Although I don’t like loops, I can’t have something just randomly stop so I’ll create really long 20-second loops with three sounds all playing the same thing. They loop, but they also have different loop points and you never hear the loops because they’re covering each other up. If you combine that with random start times, record them at different volumes and use the mod wheel to change the dynamic, it’s going to sound like a live performance. It’s very simple actually, but it takes a lot planning to set up and get it to play back the way I heard it in my head.

 

Are you looking for the technology to emulate a live orchestra so that you don’t necessarily need to use one?

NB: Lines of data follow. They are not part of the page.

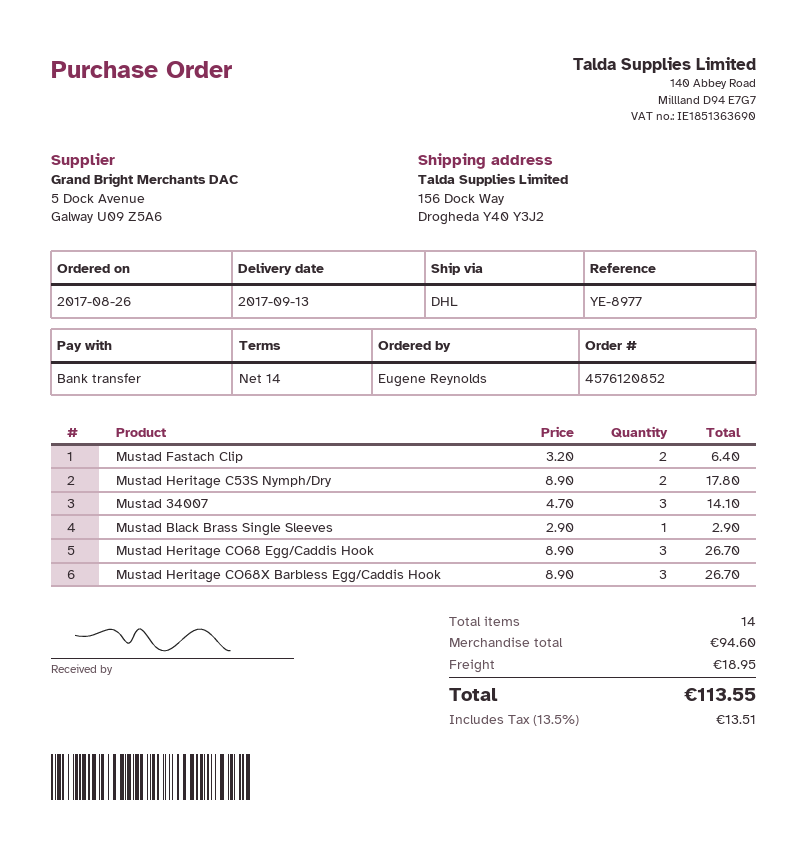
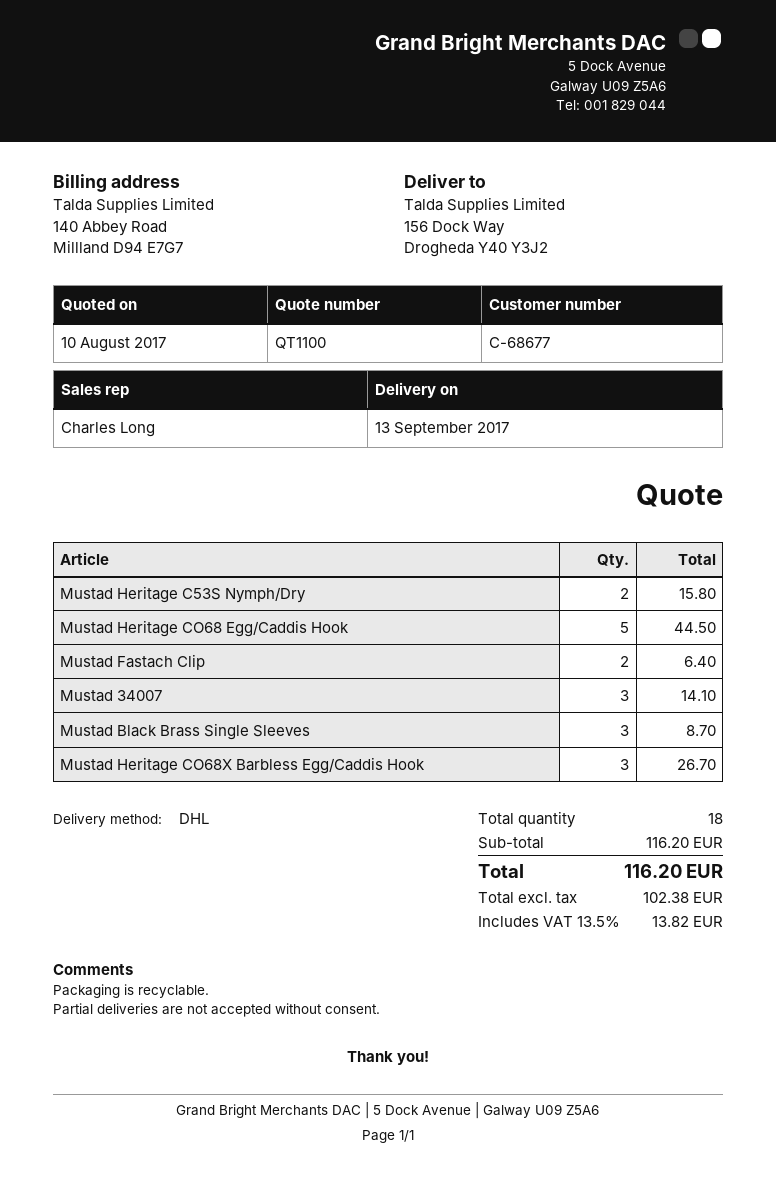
Mustad Heritage C53S Nymph/Dry: 2 for 17.80 -> 2 for 15.80
Mustad Black Brass Single Sleeves: 1 for 2.90 -> 3 for 8.70
Mustad Heritage CO68 Egg/Caddis Hook: 3 for 26.70 -> 5 for 44.50
total quantity: 14 -> 18
subtotal: 94.60 -> 116.20
shipping: 18.95 -> none
tax: 13.5% = 13.51 -> 13.5% = 13.82
total: 113.55 -> 116.20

People ask me about that all the time, but that’s not something I’m interested in doing. The reason I’m building these tools in Kontakt isn’t so I don’t have to hire live musicians, it’s coming from a purely interactive game music perspective where I can put these individual elements into a game engine using a live orchestra to record those original sessions. I sort of equate it to computer graphics where you sometimes see a CGI version of a person that lives in an uncanny valley. If you weren’t looking directly at the screen you might not notice, but as soon as you start to pay close attention something looks weird and you’re not sure why. With orchestras, the computer is never going to be able to inject the passion of 90 living, breathing musicians, but the benefit is that whether the music is playing in the background or at the forefront of a game or film, the audience is always looking at visual data, which allows their brain to accept a little more MIDI.

With film you have linear video to write to. I’m assuming gaming is more complicated as there are choice-based actions and you’re not writing to a standard sequence of events?

It’s definitely a lot more complicated with games, but those complications also allow for a lot more freedom. A lot of the time I’ll write a 5-6 minute piece of music for a game that you would think was written for a film because it will start, stop, build and plateau, and in my head I’m scoring the game as if it were an action cue. The trick is being able to disassemble that music and send it to the developer so they can make the music play back in sync with the game. There are a lot of behind the scenes tricks going on to keep the music in a constant state of checking with the gameplay in terms of when the music needs to get louder or quieter, and that’s the complicated part. In terms of viewing the game on-screen while I’m writing, I’ll either have a game developer’s kit that allows me to play the game or a number of 20-minute long captures of someone at the studio playing it for me that I can throw into my DAW and have looping in the background.

 

How do you tend to approach the mock-up process for a game score?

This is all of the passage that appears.